Siedziałam pod drzewem. Był piękny słoneczny dzień. Ptaki ćwierkały. Obok mnie siedział Harry. To było jak scena z jakiegoś filmu. Tak mi go brakowało a teraz jest. Był bardzo zamyślony, sprawiał wrażenie jakby chciał mi coś powiedzieć, ale nie mógł, może nie chciał, nwm. Dziwne, bo zawsze byliśmy ze sobą szczerzy.. Przynajmniej tak mi się wydaje. A co jeśli ja z nim ale na odwrót już nie? Przytuliłam go.
- Przestań o mnie myśleć, już Cię nie kocham. - powiedział Styles, wyplątał się z moich objęć i poszedł przed siebie.
- Harry! Zaczekaj! Nie zostawiaj mnie! - krzyczałam na próżno zapłakana. Tego się po nim nie spodziewałam
Uff... To był tylko sen. 'Tylko sen, tylko sen' - powtarzałam w głowie.... Ale to było takie realistyczne... Ciągle słyszałam echo głosu Harry'ego.'Już Cię
nie kocham'... Te słowa były cholernie prawdziwe... Ale może miał jakiś powód ucieczki ode mnie? Sama się pogubiłam. Próbując pojąć o co w tym wszystkim chodzi, zasnęłam. Do rana nic mi się już nie przyśniło. Wstałam o 10:03, bo zaczęło mi burczeć w brzuchu. Jak chyba zresztą zawsze. Jakie chyba? Napewno. Wyszłam z pod kołdry i poszłam do łazienki. Włożyłam na siebie pierwsze lepsze ciuchy a włosy związałam w niechlujnego koczka. I wreszcie poszłam zjeść śniadanko! Z kuchni pachniało jajecznicą. Pewnie ciocia już wstała. Właśnie nakładała jedzenie na talerze. Zjadłam łapczywie swoją porcję. Wystarczy na chwilę. Najdziwniejsze w moim apetycie jest to że nie tyje. W sumie to to lubię, podczas gdy inne dziewczyny są za diecie ja się obżeram ile mi się podoba.

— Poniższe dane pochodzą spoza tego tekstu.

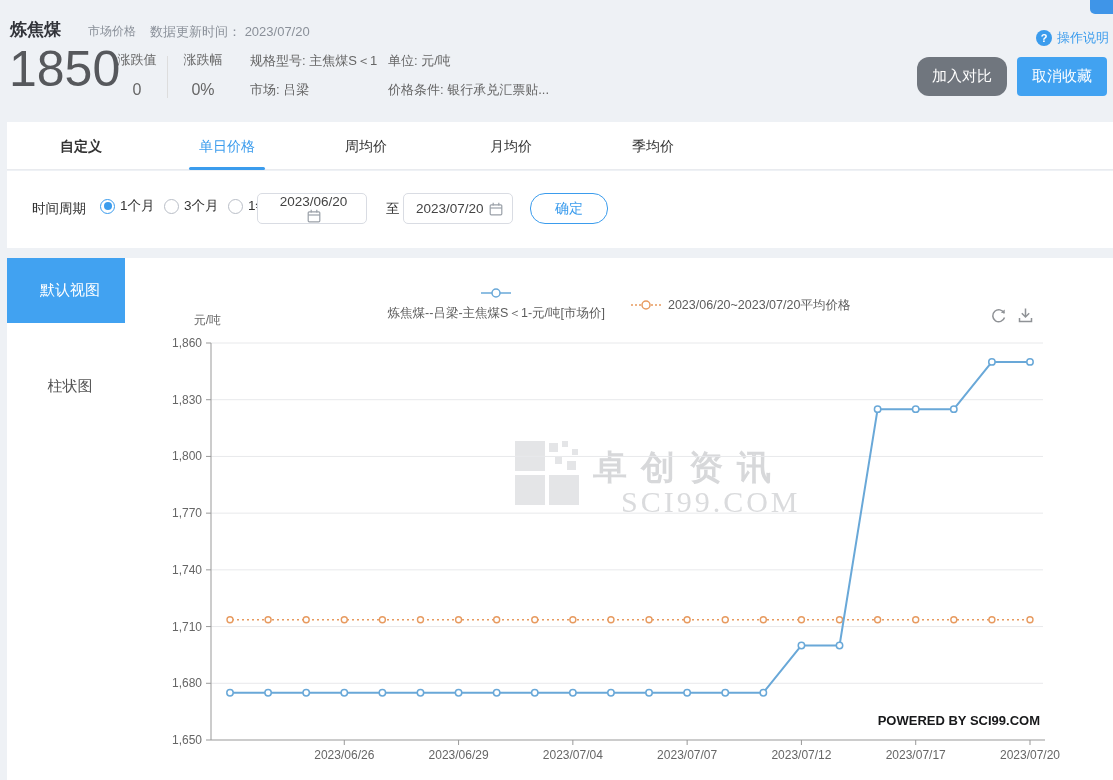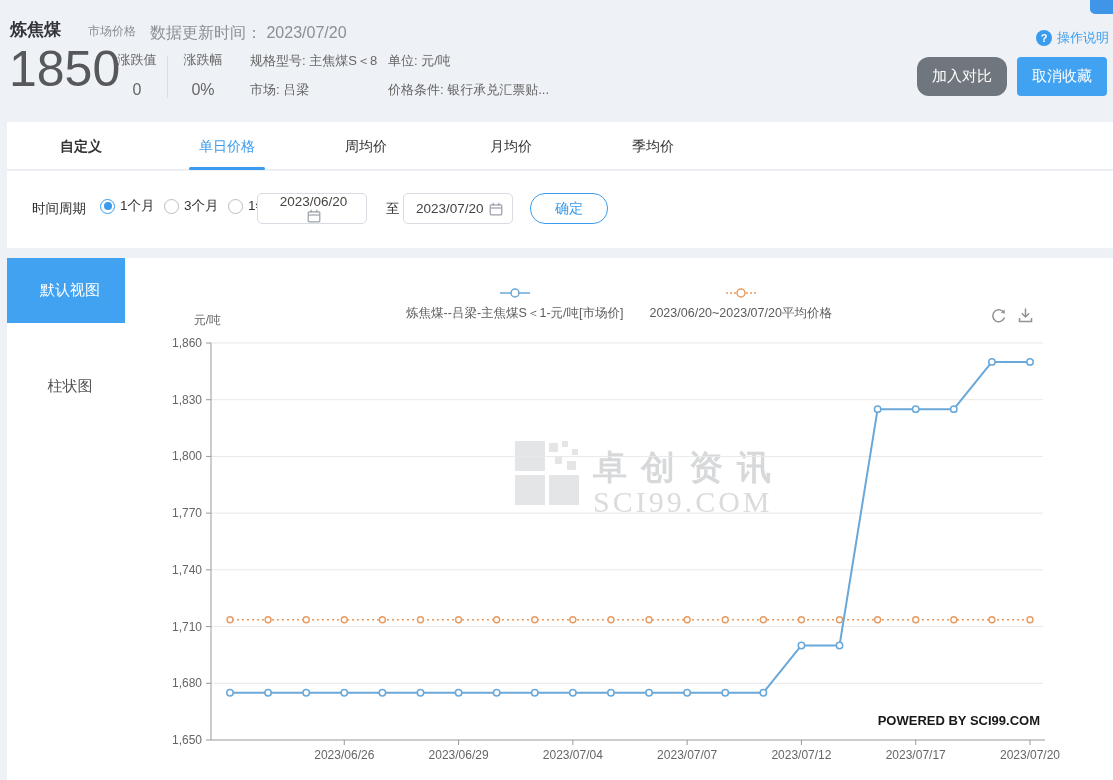--- a/index.html
+++ b/index.html
@@ -2,21 +2,21 @@
 <html><head>
 <meta charset="utf-8">
 <style>
   * { margin:0; padding:0; box-sizing:border-box; }
   body { font-family:"Liberation Sans","DejaVu Sans",sans-serif; background:#dfe3e8; }
   .screen { position:relative; width:1113px; height:780px; background:#eef1f5; overflow:hidden; }
 
   
   .product-name { position:absolute; left:10px; top:18px; font-size:17px; font-weight:bold; color:#32343a; }
   .category { position:absolute; left:88px; top:23px; font-size:12px; color:#8a9099; }
-  .update { position:absolute; left:150px; top:23px; font-size:16px; color:#8a9099; }
+  .update { position:absolute; left:150px; top:23px; font-size:13px; color:#8a9099; }
   .help { position:absolute; right:4px; top:29px; display:flex; align-items:center; gap:5px; color:#3b9ced; font-size:13px; cursor:pointer; }
   .q-icon { width:16px; height:16px; border-radius:50%; background:#3b9ced; color:#fff; font-size:11px; font-weight:bold; display:flex; align-items:center; justify-content:center; }
   .price-big { position:absolute; left:9px; top:40px; font-size:50px; line-height:58px; color:#56585c; }
   .chg-col { position:absolute; top:51px; width:54px; text-align:center; color:#666; }
   .chg-col .lbl { font-size:13px; }
   .chg-col .val { font-size:16px; margin-top:12px; }
   .v-divider { position:absolute; left:167px; top:56px; width:1px; height:42px; background:#ddd; }
   .meta { position:absolute; top:53px; font-size:13px; color:#666; line-height:16px; }
   .meta .row2 { margin-top:13px; }
   .btn { position:absolute; top:57px; width:90px; height:39px; border:none; border-radius:4px; color:#fff; font-size:15px; font-family:inherit; cursor:pointer; }
@@ -54,21 +54,21 @@
   #plot { position:absolute; left:0; top:0; }
 
   
   .watermark { position:absolute; left:390px; top:183px; display:flex; gap:14px; pointer-events:none; }
   .wm-logo { display:flex; gap:4px; }
   .wm-c1 { display:flex; flex-direction:column; gap:4px; }
   .wm-sq { width:30px; height:30px; background:#e4e5e7; }
   .wm-px { position:relative; width:30px; height:30px; }
   .wm-px i { position:absolute; background:#e4e5e7; }
   .wm-text1 { font-size:34px; font-weight:bold; letter-spacing:14px; color:#d7d8da; line-height:36px; margin-top:8px; white-space:nowrap; }
-  .wm-text2 { font-family:"Liberation Serif","DejaVu Serif",serif; font-size:30px; letter-spacing:3px; color:#dadbdd; white-space:nowrap; }
+  .wm-text2 { font-family:"Liberation Serif","DejaVu Serif",serif; font-size:30px; letter-spacing:3px; color:#dadbdd; white-space:nowrap;margin-left:28px; }
   .powered-by { position:absolute; left:690px; top:455px; width:225px; text-align:right; font-size:13px; font-weight:bold; color:#17181a; }
 </style>
 </head>
 <body>
 
 <div class="screen">
 
   <div class="product-name">炼焦煤</div>
   <div class="category">市场价格</div>
   <div class="update">
@@ -84,21 +84,21 @@
   <div class="chg-col" style="left:110px;">
     <div class="lbl">涨跌值</div>
     <div class="val">0</div>
   </div>
   <div class="v-divider"></div>
   <div class="chg-col" style="left:176px;">
     <div class="lbl">涨跌幅</div>
     <div class="val">0%</div>
   </div>
   <div class="meta" style="left:250px;">
-    <div><span>规格型号:</span> <span>主焦煤S＜8</span></div>
+    <div><span>规格型号:</span> <span>主焦煤S＜1</span></div>
     <div class="row2"><span>市场:</span> <span>吕梁</span></div>
   </div>
   <div class="meta" style="left:388px;">
     <div><span>单位:</span> <span>元/吨</span></div>
     <div class="row2"><span>价格条件:</span> <span>银行承兑汇票贴...</span></div>
   </div>
   <button class="btn btn-compare">加入对比</button>
   <button class="btn btn-fav">取消收藏</button>
   <div class="corner-widget"></div>
 
@@ -152,21 +152,21 @@
 
     <div class="chart-region">
       <div class="legend" id="legend">
         <div class="legend-item" style="color: rgb(92, 92, 92); flex-direction: column;">
           <svg width="30" height="10" viewBox="0 0 30 10" style="color: rgb(105, 168, 216);">
               <line x1="0" y1="5" x2="30" y2="5" stroke="currentColor" stroke-width="1.5"></line>
               <circle cx="15" cy="5" r="4" fill="#fff" stroke="currentColor" stroke-width="1.5"></circle>
             </svg>
           <span>炼焦煤--吕梁-主焦煤S＜1-元/吨[市场价]</span>
         </div>
-        <div class="legend-item" style="color: rgb(92, 92, 92); flex-direction: column;">
+        <div class="legend-item" style="color: rgb(92, 92, 92);">
           <svg width="30" height="10" viewBox="0 0 30 10" style="color: rgb(231, 154, 95);">
               <line x1="0" y1="5" x2="30" y2="5" stroke="currentColor" stroke-width="1.5" stroke-dasharray="2 2"></line>
               <circle cx="15" cy="5" r="4" fill="#fff" stroke="currentColor" stroke-width="1.5"></circle>
             </svg>
           <span>2023/06/20~2023/07/20平均价格</span>
         </div>
       </div>
 
       <div class="unit-label">元/吨</div>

- Mogłabyś wynieść śmieci Nicole? - usłyszałam głos ciotki
- Ok, ok już idę - wzięłam worek na odpady i wyszłam przed dom. Staranowałam Nialla który akurat przechodził chodnikiem... No pięknie najpierw na niego wrzeszczę a potem robie to samo.

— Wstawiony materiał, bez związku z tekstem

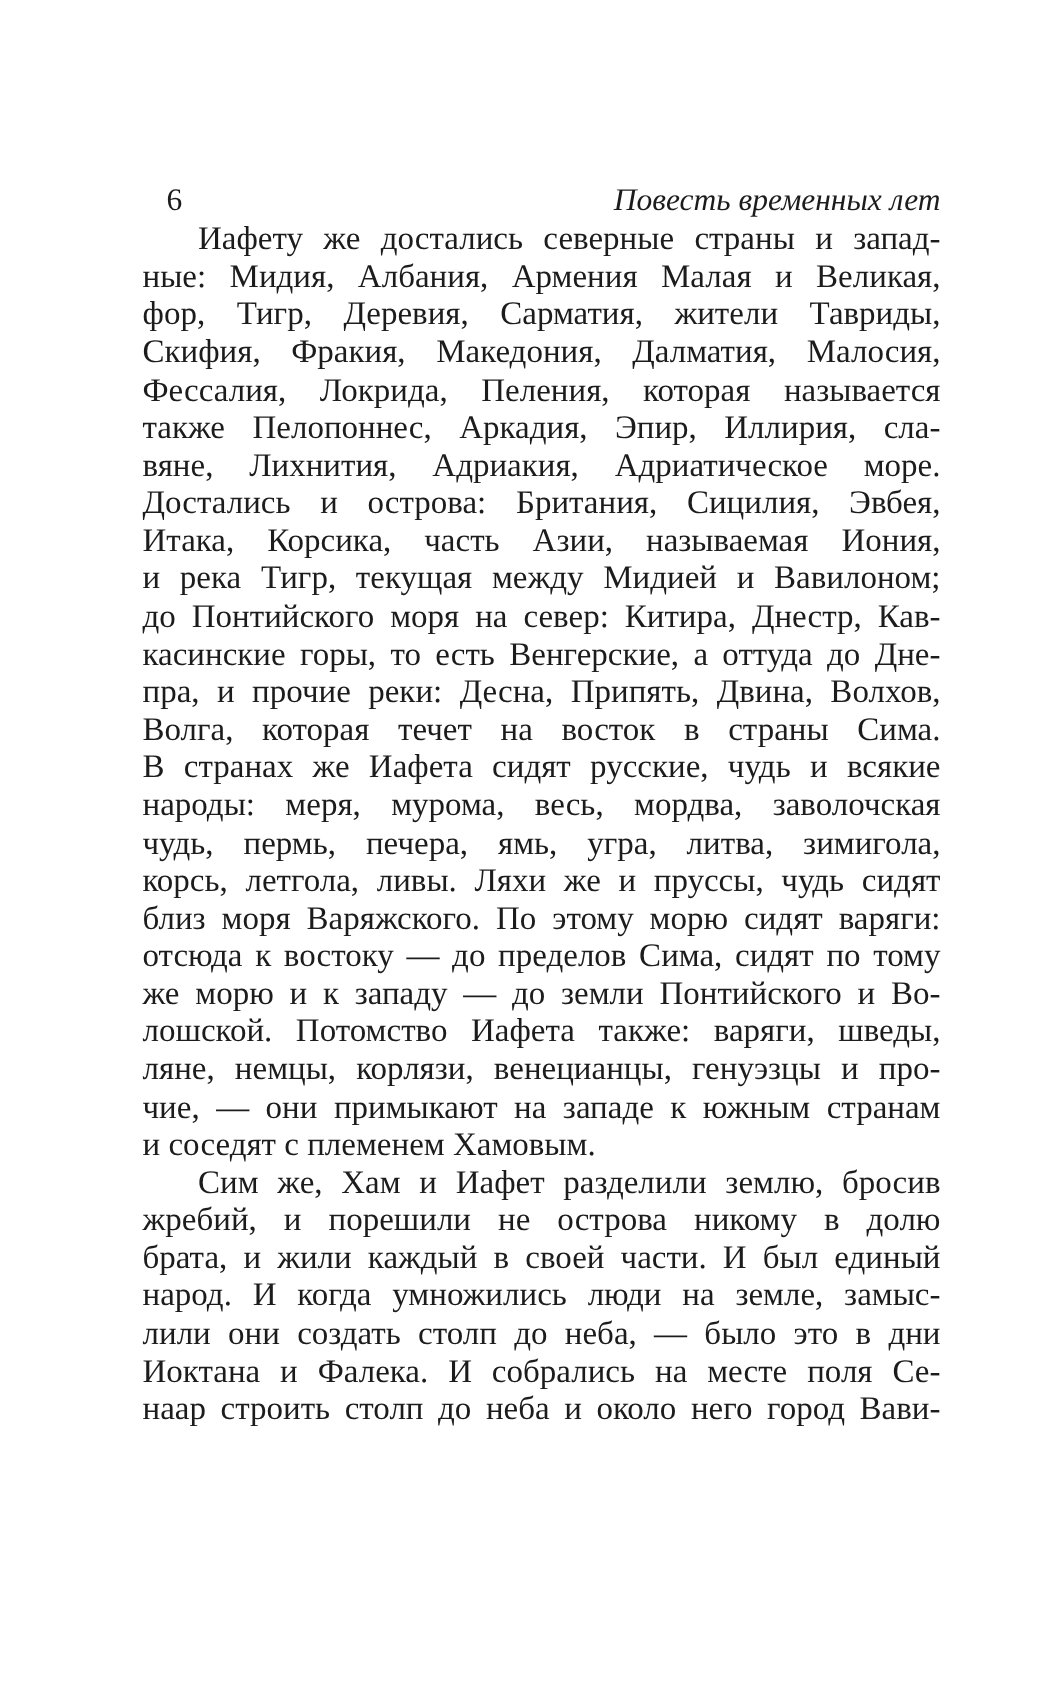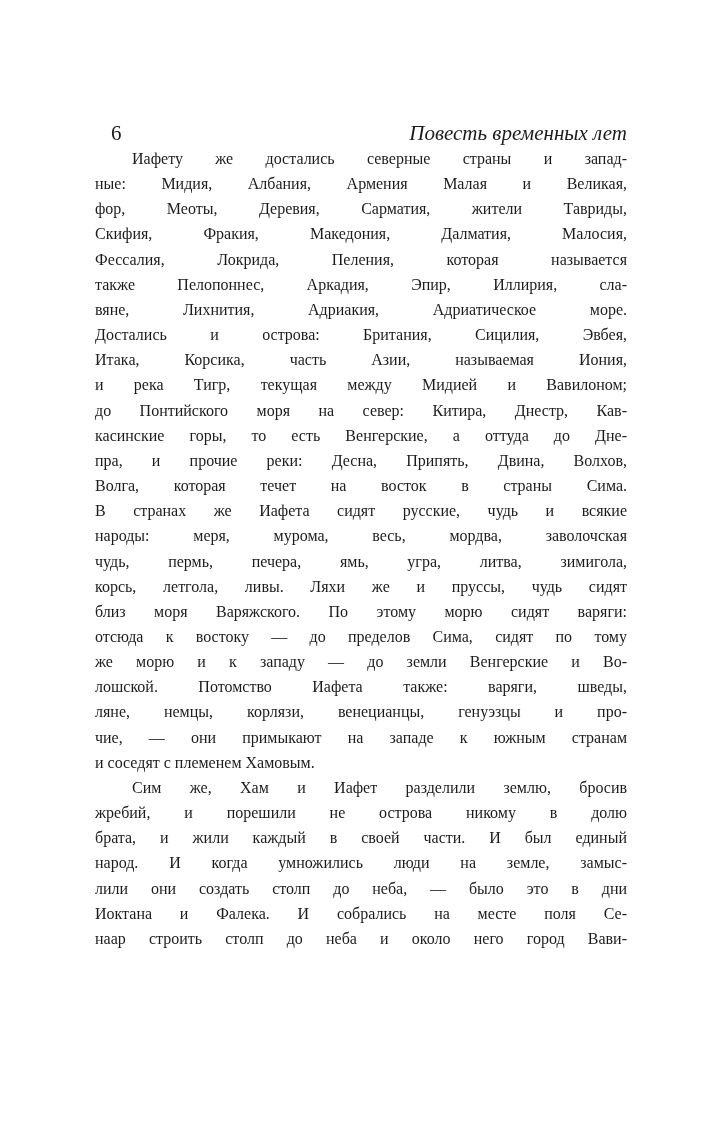--- a/index.html
+++ b/index.html
@@ -31,21 +31,21 @@
   .running-title {
     margin-left: auto;
     font-style: italic;
     margin-top: 28px;
   }
   .text-block {
     position: absolute;
     left: 95px;
     top: 146px;
     width: 532px;
-    font-size: 16px;
+    font-size: 22px;
     line-height: 25.15px;
   }
   .para {
     margin: 0;
   }
   .line {
     text-align: justify;
     text-align-last: justify;
   }
   .line.indent {
@@ -60,39 +60,39 @@
 
 <div class="page" style="background: rgb(255, 255, 255); color: rgb(28, 28, 28);">
   <div class="running-header">
     <span class="page-number">6</span>
     <span class="running-title">Повесть временных лет</span>
   </div>
   <div class="text-block">
       <div class="para">
         <div class="line indent">Иафету же достались северные страны и запад-</div>
         <div class="line">ные: Мидия, Албания, Армения Малая и Великая,</div>
-        <div class="line">фор, Меоты, Деревия, Сарматия, жители Тавриды,</div>
+        <div class="line">фор, Тигр, Деревия, Сарматия, жители Тавриды,</div>
         <div class="line">Скифия, Фракия, Македония, Далматия, Малосия,</div>
         <div class="line">Фессалия, Локрида, Пеления, которая называется</div>
         <div class="line">также Пелопоннес, Аркадия, Эпир, Иллирия, сла-</div>
         <div class="line">вяне, Лихнития, Адриакия, Адриатическое море.</div>
         <div class="line">Достались и острова: Британия, Сицилия, Эвбея,</div>
         <div class="line">Итака, Корсика, часть Азии, называемая Иония,</div>
         <div class="line">и река Тигр, текущая между Мидией и Вавилоном;</div>
         <div class="line">до Понтийского моря на север: Китира, Днестр, Кав-</div>
         <div class="line">касинские горы, то есть Венгерские, а оттуда до Дне-</div>
         <div class="line">пра, и прочие реки: Десна, Припять, Двина, Волхов,</div>
         <div class="line">Волга, которая течет на восток в страны Сима.</div>
         <div class="line">В странах же Иафета сидят русские, чудь и всякие</div>
         <div class="line">народы: меря, мурома, весь, мордва, заволочская</div>
         <div class="line">чудь, пермь, печера, ямь, угра, литва, зимигола,</div>
         <div class="line">корсь, летгола, ливы. Ляхи же и пруссы, чудь сидят</div>
         <div class="line">близ моря Варяжского. По этому морю сидят варяги:</div>
         <div class="line">отсюда к востоку — до пределов Сима, сидят по тому</div>
-        <div class="line">же морю и к западу — до земли Венгерские и Во-</div>
+        <div class="line">же морю и к западу — до земли Понтийского и Во-</div>
         <div class="line">лошской. Потомство Иафета также: варяги, шведы,</div>
         <div class="line">ляне, немцы, корлязи, венецианцы, генуэзцы и про-</div>
         <div class="line">чие, — они примыкают на западе к южным странам</div>
         <div class="line ragged">и соседят с племенем Хамовым.</div>
       </div>
       <div class="para">
         <div class="line indent">Сим же, Хам и Иафет разделили землю, бросив</div>
         <div class="line">жребий, и порешили не острова никому в долю</div>
         <div class="line">брата, и жили каждый в своей части. И был единый</div>
         <div class="line">народ. И когда умножились люди на земле, замыс-</div>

- O kurcze Przepraszam - wymamrotałam zawstydzona
- W porządku nic się nie stało. To ja przepraszam.. - spojrzałam na niego pytająco - No wiesz, za wczoraj - opowiedział na moje nieme pytanie
- Aa... To... Nic się nie stało, nie powinnam się była tak bezsensownie denerwować. Miałam zły dzień.
- Czyli nie jesteś zła? - momentalnie się rozpromienił.

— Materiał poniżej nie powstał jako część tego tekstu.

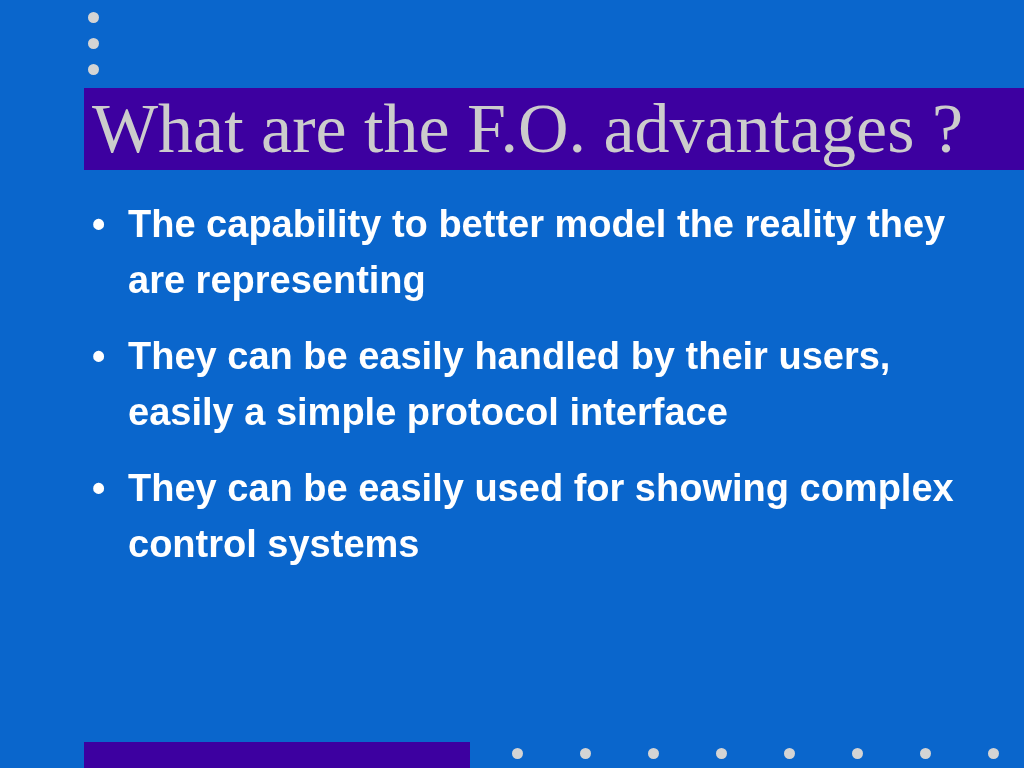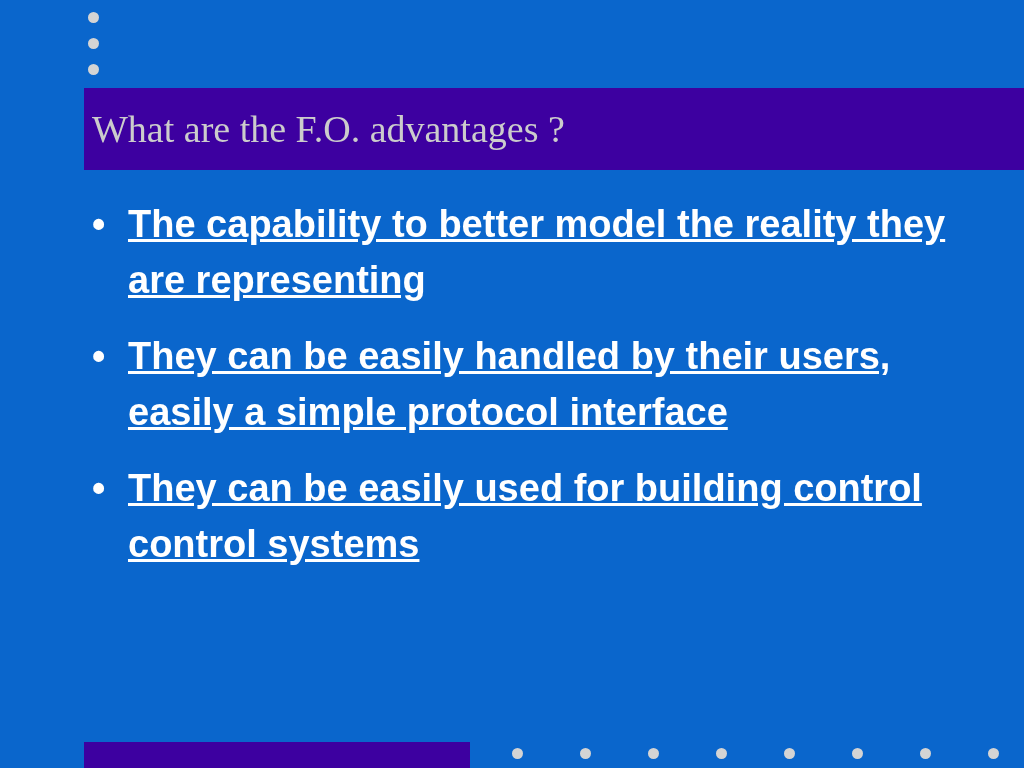--- a/index.html
+++ b/index.html
@@ -63,21 +63,21 @@
   }
 
   #title-text {
     position: absolute;
     left: 8px;
     top: 50%;
     transform: translateY(-50%);
     width: 920px;
     font-family: "Liberation Serif", serif;
     font-weight: normal;
-    font-size: 38px;
+    font-size: 70px;
     line-height: 1.0;
     color: #cccccc;
     white-space: nowrap;
     letter-spacing: 0px;
   }
 
   
   #body {
     position: absolute;
     left: 84px;
@@ -105,21 +105,20 @@
     width: 24px;
     line-height: 56px;
     font-size: 38px;
     font-weight: bold;
     color: #ffffff;
     text-align: left;
   }
 
   .bullet-text {
     display: block;
-    text-decoration: underline;
   }
 
   
   #bottom-band {
     position: absolute;
     left: 84px;
     top: 742px;
     width: 386px;
     height: 26px;
     background: #3d00a0;
@@ -147,21 +146,21 @@
       <span class="bullet-text">The capability to better model the reality they are representing</span>
     </div>
 
     <div class="bullet-row">
       <span class="bullet-marker">•</span>
       <span class="bullet-text">They can be easily handled by their users, easily a simple protocol interface</span>
     </div>
 
     <div class="bullet-row">
       <span class="bullet-marker">•</span>
-      <span class="bullet-text">They can be easily used for building control control systems</span>
+      <span class="bullet-text">They can be easily used for showing complex control systems</span>
     </div>
 
   </div>
 
   <div id="bottom-band"></div>
 
   <div id="bottom-dots">
       <span class="deco-dot" style="left: 512px; top: 0px;"></span>
       <span class="deco-dot" style="left: 580px; top: 0px;"></span>
       <span class="deco-dot" style="left: 648px; top: 0px;"></span>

- Nie no coś ty. Jest ok. Może wejdziesz do mnie??
- Jeśli to nie problem to chętnie
- Super, tylko wyrzucę te śmieci... - i podbiegłam do kosza. - Gotowe - uśmiechnęłam się przyjaźnie i zaprowadziłam blondyna do mieszkania.
- Ciociu to jest nasz nowy sąsiad ma na imię Niall
- Miło mi cię poznać. - odpowiedziała moja opiekunka i udała się do kuchni pod pretekstem sprzątania ale chyba chciała po prostu zostawić nas samych. Ona jest spoko.
- A tak wgl to jak masz na imię? - że ja mu tego nie powiedziałam. Jestem naprawdę jakimś przygłupem.
- Nicole.
- Opowiedz mi coś o sobie.
- Ale co?
- Kim byli twoi rodzice?
- Moja mama miała na imię Emma, zginęła w wypadku samochodowym. Ojciec miał na imię John i zniknął już dawno.. Czekaj pokażę ci zdjęcia. - Wyjęłam album i jakieś zdjęcie taty z kolegą. - Spójrz
- Yyy... Słuchaj ja muszę lecieć... Zapomniałem o czymś ważnym... - zrobił się dziwnie spięty i wybiegł z domu jak opażony.
____________________________
No i jestem z 1. Mam nadzieję że się podoba i że was nie zawiodłam. Pisałam ten rozdział cały dzień c:.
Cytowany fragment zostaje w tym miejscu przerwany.